DEBORAH ESTRIN | Professor
Computer Science and Electrical Engineering

An Overview of CENS


Deborah Estrin is a Professor of Computer Science with a joint appointment in Electrical Engineering at UCLA. She holds the Jon Postel Chair in Computer Networks, and is the Founding Director of the NSF-funded Center for Embedded Networked Sensing (CENS). In 1985, Estrin received her Ph.D. in Computer Science from the Massachusetts Institute of Technology, and in 1980, she received her B.S from U.C. Berkeley. Before joining UCLA, she was a member of the University of Southern California, Computer Science Department.
   

Rafail Ostrovsky

RAFAIL OSTROVSKY | Professor
Computer Science and Mathematics

CICS overview

In this talk, we survey the notion of Single-Database Private Information Retrieval (PIR). The first Single-Database PIR was constructed in 1997 by Kushilevitz and Ostrovsky. Since then, Single-Database PIR has emerged as an important cryptographic primitive. For example, Single-Database PIR turned out to be intimately connected to collision-resistant hash functions, oblivious transfer and public-key encryptions with additional properties. In this survey, we give an overview of many of the constructions for Single-Database PIR (including an abstract construction based upon homomorphic encryption) and describe some of the connections of PIR to other primitives.

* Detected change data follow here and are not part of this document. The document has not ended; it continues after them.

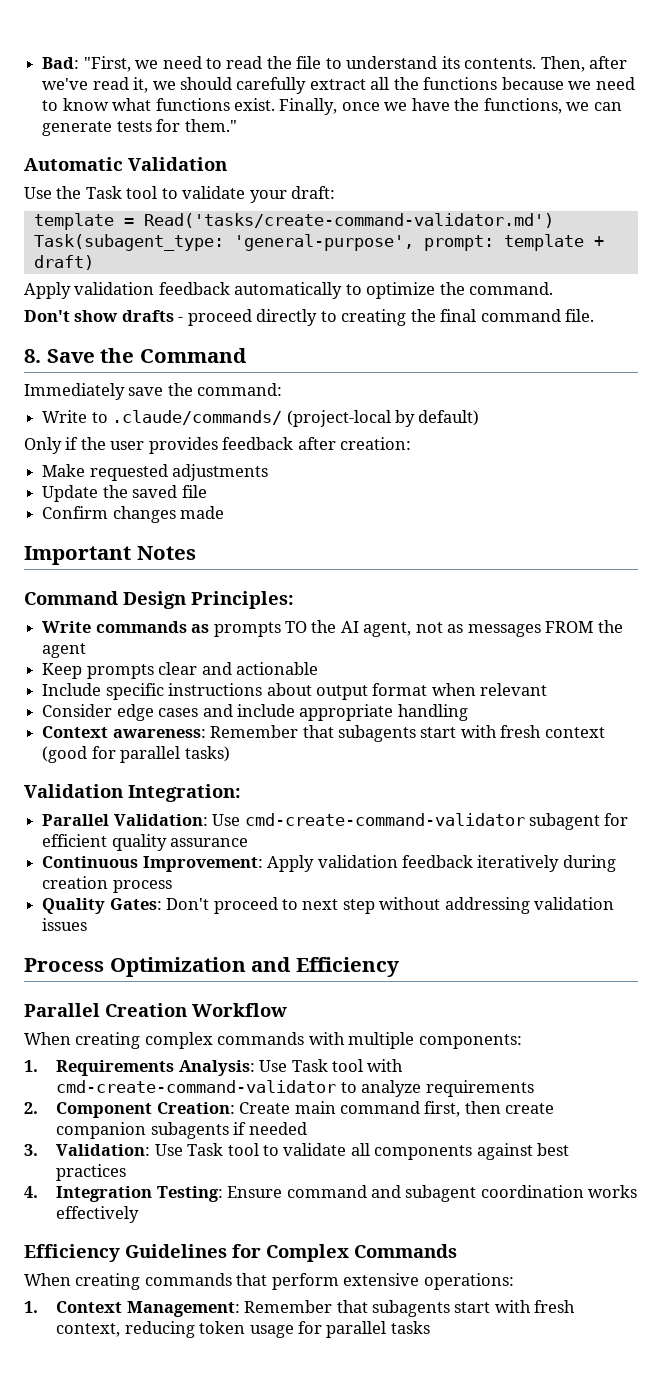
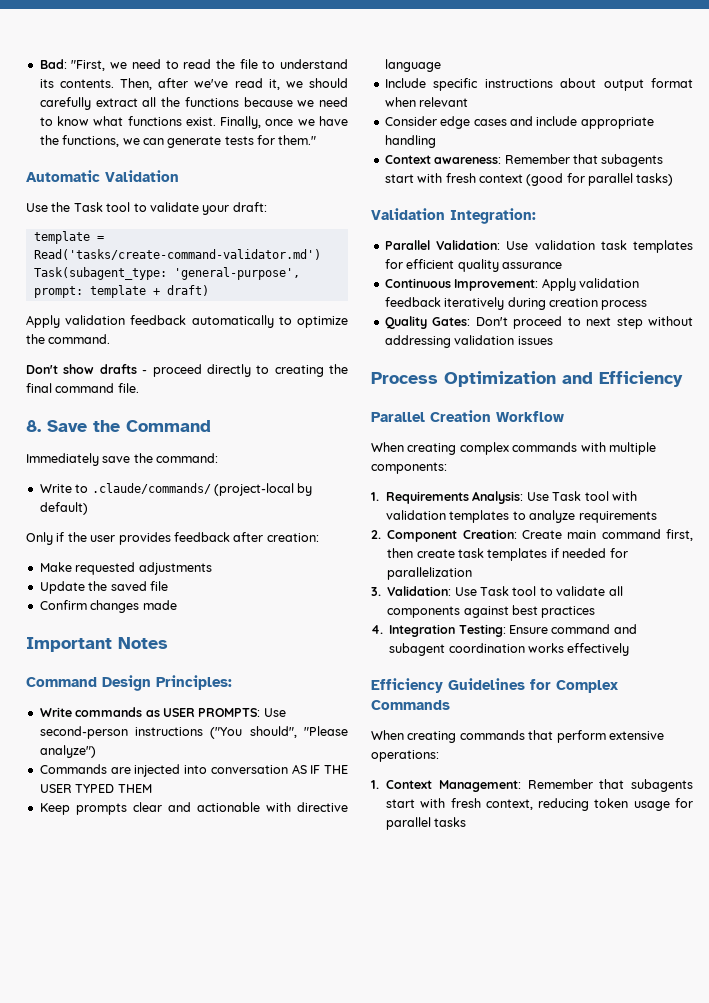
- Write commands as prompts TO the AI agent, not as messages FROM the agent
+ Write commands as USER PROMPTS: Use second-person instructions ("You should", "Please analyze")
+ Commands are injected into conversation AS IF THE USER TYPED THEM
- Keep prompts clear and actionable
+ Keep prompts clear and actionable with directive language
- Parallel Validation: Use cmd-create-command-validator subagent for efficient quality assurance
+ Parallel Validation: Use validation task templates for efficient quality assurance
- 1. Requirements Analysis: Use Task tool with cmd-create-command-validator to analyze requirements
+ 1. Requirements Analysis: Use Task tool with validation templates to analyze requirements
- 2. Component Creation: Create main command first, then create companion subagents if needed
+ 2. Component Creation: Create main command first, then create task templates if needed for parallelization

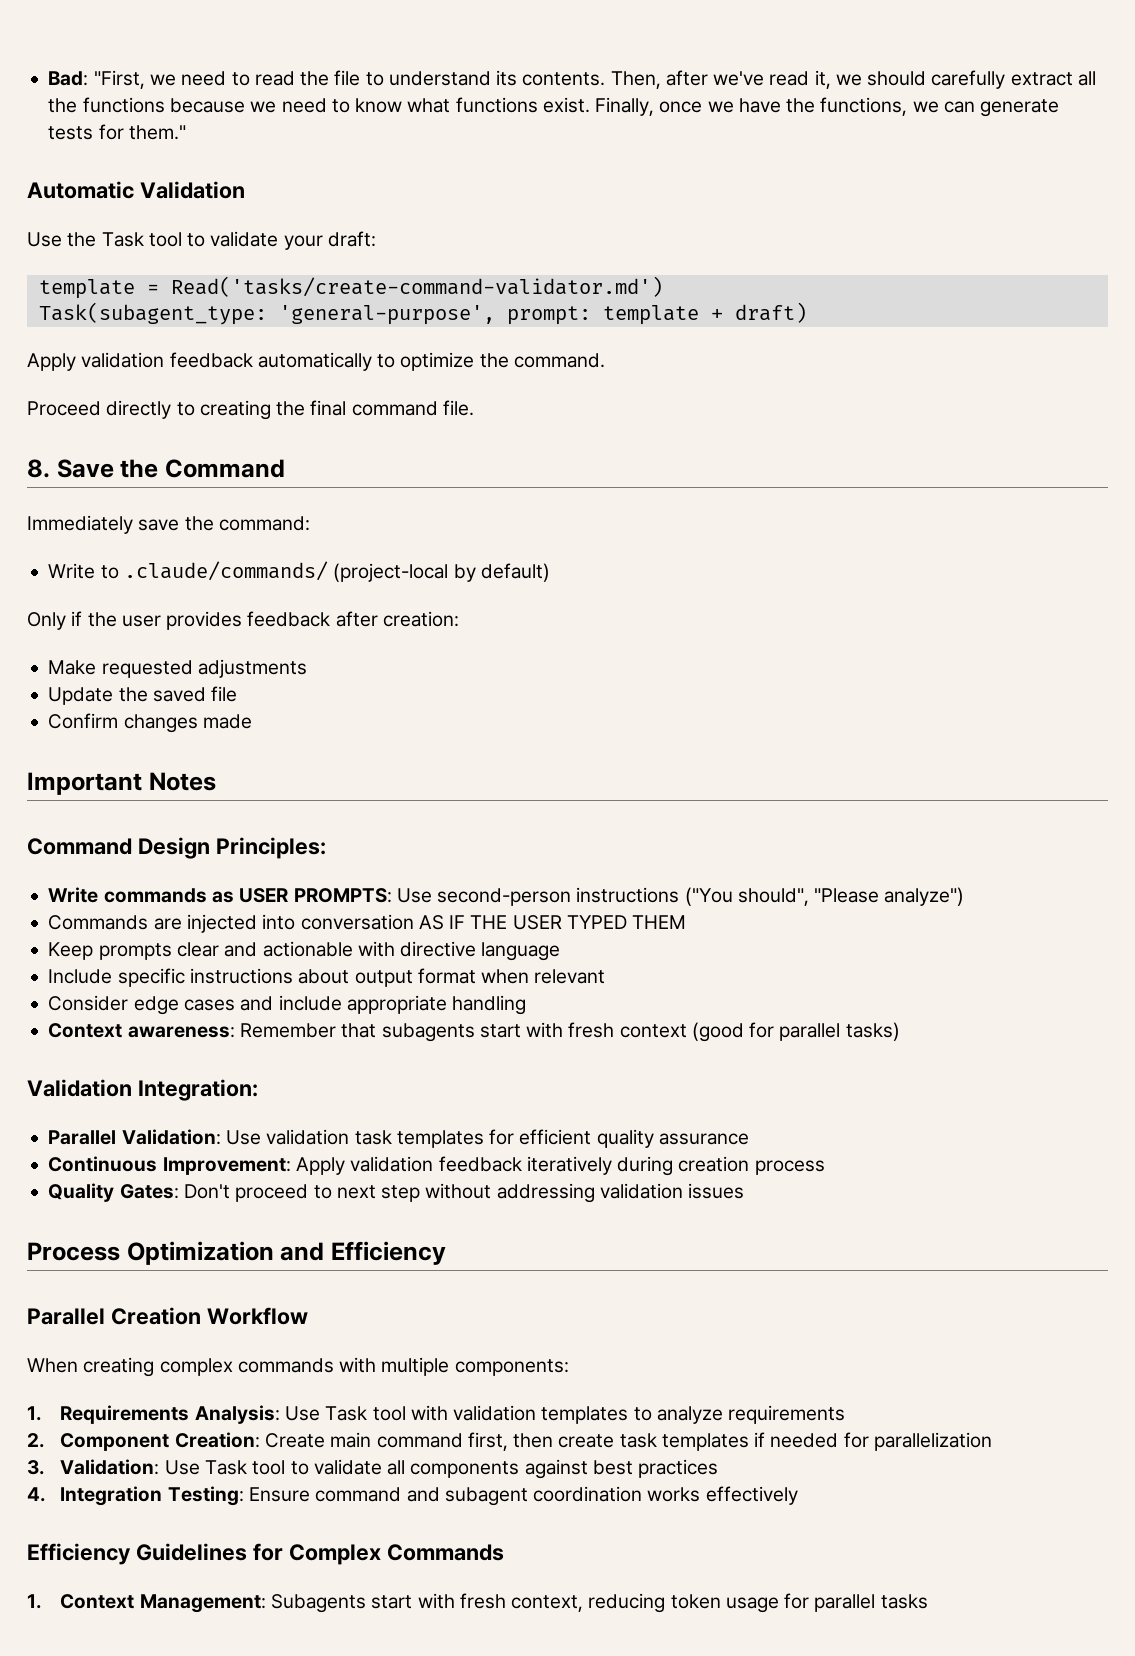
- Don't show drafts - proceed directly to creating the final command file.
+ Proceed directly to creating the final command file.
- When creating commands that perform extensive operations:
- 1. Context Management: Remember that subagents start with fresh context, reducing token usage for parallel tasks
+ 1. Context Management: Subagents start with fresh context, reducing token usage for parallel tasks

Rafail Ostrovsky is a Professor of Computer Science and Mathematics at UCLA. Prof. Ostrovsky came to UCLA in 2003 from Telcordia Technologies (previously Bell Communications Research), where he was a senior research scientist in the Math Sciences Research Center. Prior to beginning his career at Telcordia, he was an NSF Mathematical Sciences Postdoctoral Fellow at UC Berkeley. Dr. Ostrovsky received his Ph.D. in computer science from MIT in the Theory of Computation Group of Laboratory for Computer Science in 1992.
   
Peter Reiher

PETER REIHER | Professor
Computer Science

How to prevent IP spoofing

IP addresses can be easily spoofed, leading to various security problems. Building Internet defenses against spoofing is challenging, particularly because most approaches work poorly in partial deployment. Clouseau is a new approach that detects spoofing by observing traffic and making controlled tests of that traffic. This approach allows a single router to run Clouseau without any other machine in the Internet changing its behavior.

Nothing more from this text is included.